Slashdot Mirror


The Problem With Windows 8's Picture Password

alphadogg writes "The Windows 8 feature that logs users in if they touch certain points in a photo in the right order might be fun, but it's not very good security, according to the inventor of RSA's SecurID token. 'It's cute,' says Kenneth Weiss, who now runs a three-factor authentication business called Universal Secure Registry. 'I don't think it's serious security.' The major downside of the picture password is that drawing a finger across a photo on a touch screen is easy to video record from a distance — making it relatively easy to compromise, he says."

4 of 206 comments (clear)

  1. Re:Another problem by adonoman · · Score: 4, Informative

    Then you can use the actual password on the on-screen keyboard. The picture password is just an optional convenience feature.

  2. Re:Video?! by peragrin · · Score: 4, Informative

    you must not use finger touch tablets very often.

    I can always tell when someone plays a certian game on my phone, ipad, nook color. why? because the oils streaks have a pattern to them. certain games leave specific patterns. you may not know which is the begining. but if 1/3 the screen doesn't have any oil on it then those parts are ones you dont' have to think about.
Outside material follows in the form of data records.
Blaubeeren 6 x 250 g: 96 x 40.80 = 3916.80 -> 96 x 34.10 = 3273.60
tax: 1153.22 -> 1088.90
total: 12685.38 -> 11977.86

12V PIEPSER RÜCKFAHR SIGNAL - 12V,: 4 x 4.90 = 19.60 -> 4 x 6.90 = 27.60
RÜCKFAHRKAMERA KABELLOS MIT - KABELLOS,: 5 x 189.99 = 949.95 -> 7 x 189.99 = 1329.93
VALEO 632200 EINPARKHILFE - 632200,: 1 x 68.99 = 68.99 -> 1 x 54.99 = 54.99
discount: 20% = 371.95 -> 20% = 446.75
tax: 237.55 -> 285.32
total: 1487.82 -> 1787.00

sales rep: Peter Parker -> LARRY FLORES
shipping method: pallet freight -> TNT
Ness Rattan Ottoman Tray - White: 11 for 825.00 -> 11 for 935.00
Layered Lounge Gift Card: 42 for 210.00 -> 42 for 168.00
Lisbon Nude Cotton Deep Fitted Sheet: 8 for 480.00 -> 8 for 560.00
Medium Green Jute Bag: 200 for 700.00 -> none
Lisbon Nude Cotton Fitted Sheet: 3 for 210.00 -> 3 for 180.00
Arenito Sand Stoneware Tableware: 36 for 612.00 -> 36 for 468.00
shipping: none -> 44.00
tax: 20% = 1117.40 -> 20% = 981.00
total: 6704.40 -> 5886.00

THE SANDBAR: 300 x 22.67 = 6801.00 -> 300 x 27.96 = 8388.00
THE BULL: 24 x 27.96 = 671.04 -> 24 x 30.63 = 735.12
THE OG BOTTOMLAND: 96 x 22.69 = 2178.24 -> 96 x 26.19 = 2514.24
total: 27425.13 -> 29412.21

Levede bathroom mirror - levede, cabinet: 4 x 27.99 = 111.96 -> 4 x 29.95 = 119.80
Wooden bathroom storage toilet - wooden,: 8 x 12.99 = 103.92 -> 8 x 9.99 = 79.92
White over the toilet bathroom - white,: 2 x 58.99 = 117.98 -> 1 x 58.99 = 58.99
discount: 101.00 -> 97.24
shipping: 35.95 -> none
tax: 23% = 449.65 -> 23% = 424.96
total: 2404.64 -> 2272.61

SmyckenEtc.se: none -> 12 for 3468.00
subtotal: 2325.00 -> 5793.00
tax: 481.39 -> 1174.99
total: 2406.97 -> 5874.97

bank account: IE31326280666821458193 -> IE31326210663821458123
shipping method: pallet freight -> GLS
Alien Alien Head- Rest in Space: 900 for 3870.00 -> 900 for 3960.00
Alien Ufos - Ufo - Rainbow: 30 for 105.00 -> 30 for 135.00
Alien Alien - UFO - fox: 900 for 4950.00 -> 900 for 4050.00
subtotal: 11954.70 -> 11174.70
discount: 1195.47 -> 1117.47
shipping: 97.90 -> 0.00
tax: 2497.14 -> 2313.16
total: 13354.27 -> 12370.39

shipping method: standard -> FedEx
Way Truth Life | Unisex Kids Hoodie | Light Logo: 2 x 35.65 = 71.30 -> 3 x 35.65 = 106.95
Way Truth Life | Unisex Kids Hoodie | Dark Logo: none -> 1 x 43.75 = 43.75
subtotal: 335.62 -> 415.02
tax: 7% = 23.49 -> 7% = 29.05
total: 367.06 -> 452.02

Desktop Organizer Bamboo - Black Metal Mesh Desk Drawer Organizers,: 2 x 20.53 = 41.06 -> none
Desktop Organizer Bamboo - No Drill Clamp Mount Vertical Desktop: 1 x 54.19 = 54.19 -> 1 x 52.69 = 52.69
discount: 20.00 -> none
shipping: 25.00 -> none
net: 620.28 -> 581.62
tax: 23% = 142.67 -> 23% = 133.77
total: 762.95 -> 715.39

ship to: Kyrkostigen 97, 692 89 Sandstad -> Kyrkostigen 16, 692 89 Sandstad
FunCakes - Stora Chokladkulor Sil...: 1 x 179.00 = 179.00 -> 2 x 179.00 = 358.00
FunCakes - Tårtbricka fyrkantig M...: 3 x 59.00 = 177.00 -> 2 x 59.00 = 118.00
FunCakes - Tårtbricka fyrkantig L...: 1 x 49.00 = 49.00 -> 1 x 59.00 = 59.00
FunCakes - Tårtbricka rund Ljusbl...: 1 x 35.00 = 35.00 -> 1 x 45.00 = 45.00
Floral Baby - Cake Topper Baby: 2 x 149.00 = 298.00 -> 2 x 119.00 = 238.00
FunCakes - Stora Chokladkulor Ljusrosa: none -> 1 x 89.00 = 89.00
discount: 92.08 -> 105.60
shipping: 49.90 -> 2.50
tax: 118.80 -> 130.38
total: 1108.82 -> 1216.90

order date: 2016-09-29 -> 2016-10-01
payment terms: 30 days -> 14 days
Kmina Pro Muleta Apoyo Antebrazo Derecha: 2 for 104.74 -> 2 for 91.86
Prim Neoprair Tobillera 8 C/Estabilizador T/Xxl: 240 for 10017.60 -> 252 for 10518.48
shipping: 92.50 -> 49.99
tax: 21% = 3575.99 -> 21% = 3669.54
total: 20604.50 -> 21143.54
    Take a standard password of 12 keys. Now with a glance eliminate 75 out of 101 keys on the keyboard. It becomes a whole lot easier to brute force now.

    --
    i thought once I was found, but it was only a dream.
  3. Re:Video?! by Mia'cova · · Score: 4, Informative

    The math used for comparison typically assumes that there are 10 points of interest in an image. Obviously there's a range depending on the image but most have at least 10. Just don't use Japan's flag as your image and you should be okay. Since lines are directional, when you say 6 likely candidates for lines, that works out to three points of interest: A->B, A->C, B->A, B->C, C->A, C->B. So that really isn't true at all.

    The meaty bit at the end of their math is this: "Assuming the average image has 10 points of interest, and a gesture sequence length of 3, there are 8 million possible combinations, making the prospect of guessing the correct sequence within 5 tries fairly remote."

    The table at the bottom is good to look through.
    http://blogs.msdn.com/b/b8/archive/2011/12/16/signing-in-with-a-picture-password.aspx

    Bottom line, for 3 gestures on a typical image, 8 million > [10,000 to 1,000,000] (possibilities for a 4 to 6-digit pin, the valid comparison for this)

  4. Re:Video?! by pruss · · Score: 5, Informative

    There is still the question of getting the swipes in the right order.

    When I wrote a PictureLogin beta app for Palms (back in 2007; no, it's not prior art for the MS patent, as it was tap-only rather than swipe), I made PictureLogin act as a quick login screen, with an immediate fallback to the default passkey login if it failed. It would be very unlikely an attacker would get in on the first try, but it would allow users to have a very fast login with as few as two taps, or maybe even with only one if one was willing to take a risk. That would also help with the fingerprint problem. I think I was also thinking about some security-by-obscurity options, such as a user using some fake form as their PictureLogin image, so that someone who stole or found the device would not know that it's actually a PictureLogin login screen. You turn it on, and you see some normal Palm screen. You tap once or twice in the right place(s) and you're in, and you tap even once in the wrong place and fall back. I never got around to a full release of PictureLogin, though the code is open source.